## TASK GOAL
Omit the pictures, and output the rest of the entries exactly as written.

-- Opening Marker --

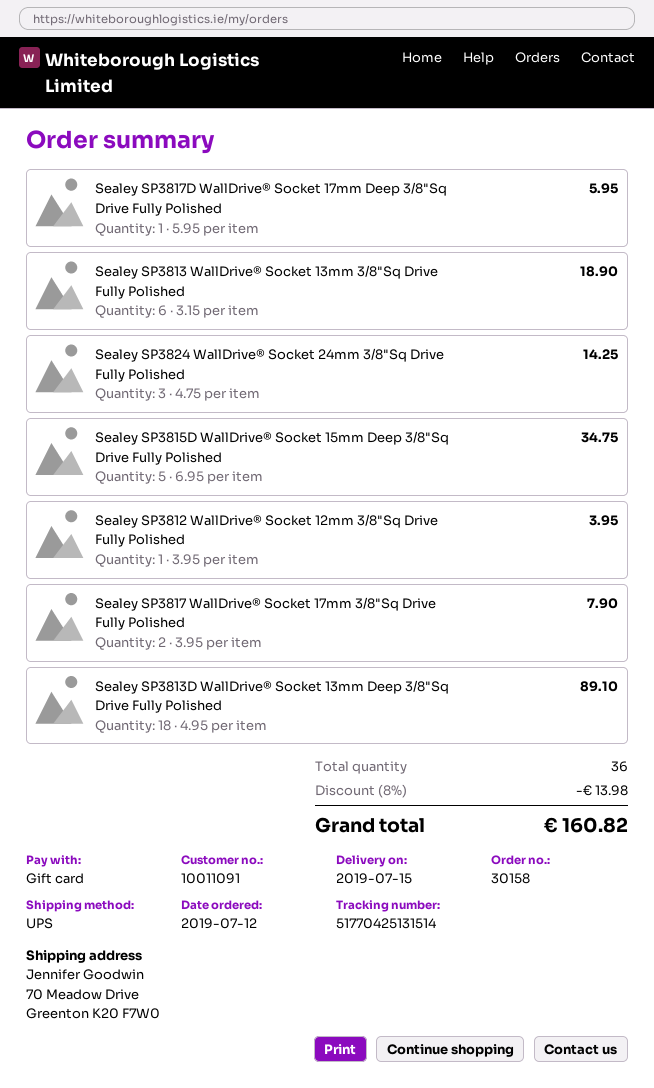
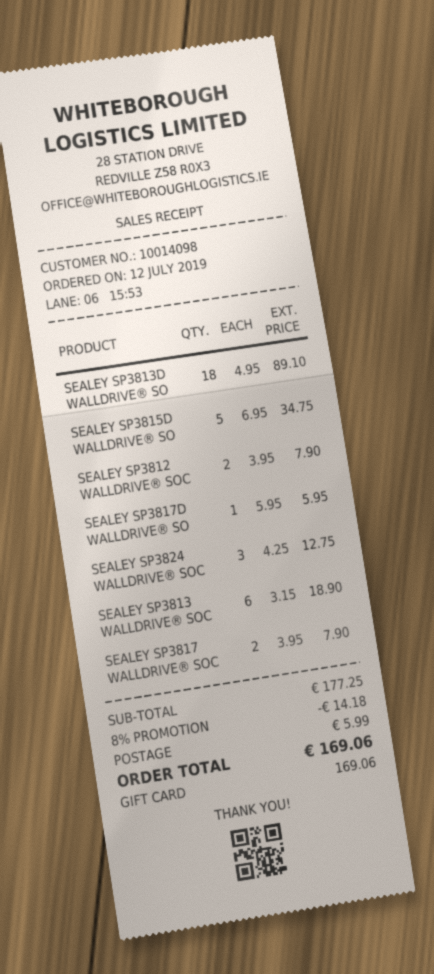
customer number: 10011091 -> 10014098
Sealey SP3824 WallDrive® Socket 24mm 3/8"Sq Drive Fully Polished: 3 x 4.75 = 14.25 -> 3 x 4.25 = 12.75
Sealey SP3812 WallDrive® Socket 12mm 3/8"Sq Drive Fully Polished: 1 x 3.95 = 3.95 -> 2 x 3.95 = 7.90
discount: 8% = 13.98 -> 8% = 14.18
shipping: none -> 5.99
total: 160.82 -> 169.06

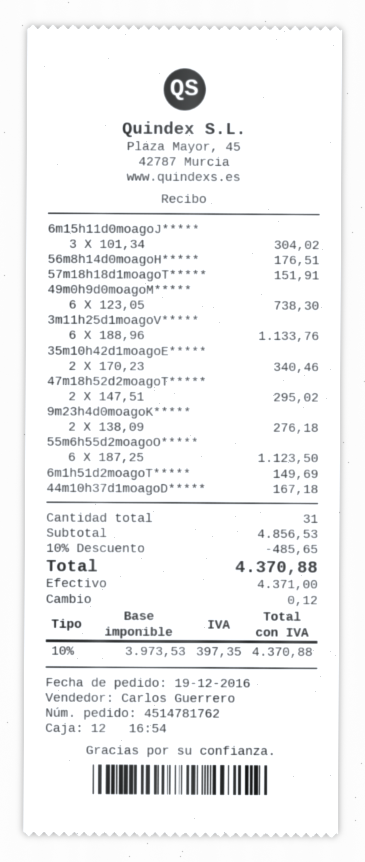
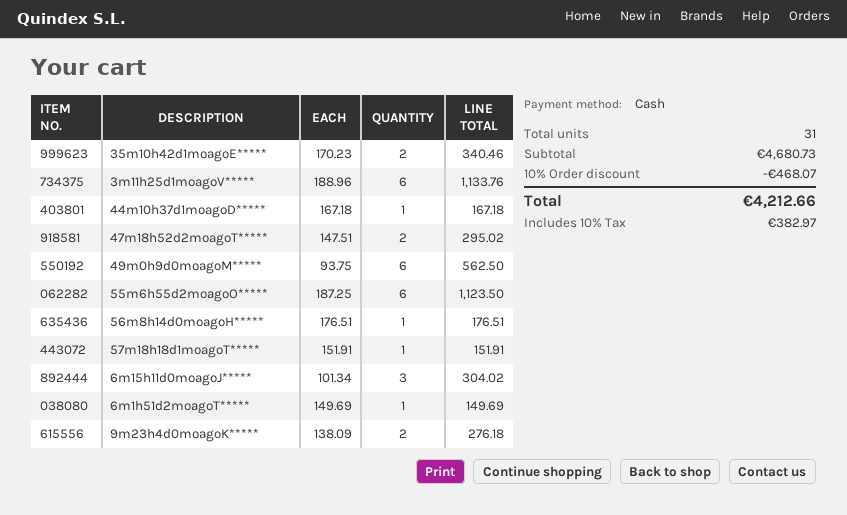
49m0h9d0moagoM*****: 6 x 123.05 = 738.30 -> 6 x 93.75 = 562.50
subtotal: 4856.53 -> 4680.73
discount: 10% = 485.65 -> 10% = 468.07
tax: 10% = 397.35 -> 10% = 382.97
total: 4370.88 -> 4212.66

-- Closing Marker --

## ANSWER SECTION
customer number: 10011091 -> 10014098
Sealey SP3824 WallDrive® Socket 24mm 3/8"Sq Drive Fully Polished: 3 x 4.75 = 14.25 -> 3 x 4.25 = 12.75
Sealey SP3812 WallDrive® Socket 12mm 3/8"Sq Drive Fully Polished: 1 x 3.95 = 3.95 -> 2 x 3.95 = 7.90
discount: 8% = 13.98 -> 8% = 14.18
shipping: none -> 5.99
total: 160.82 -> 169.06

49m0h9d0moagoM*****: 6 x 123.05 = 738.30 -> 6 x 93.75 = 562.50
subtotal: 4856.53 -> 4680.73
discount: 10% = 485.65 -> 10% = 468.07
tax: 10% = 397.35 -> 10% = 382.97
total: 4370.88 -> 4212.66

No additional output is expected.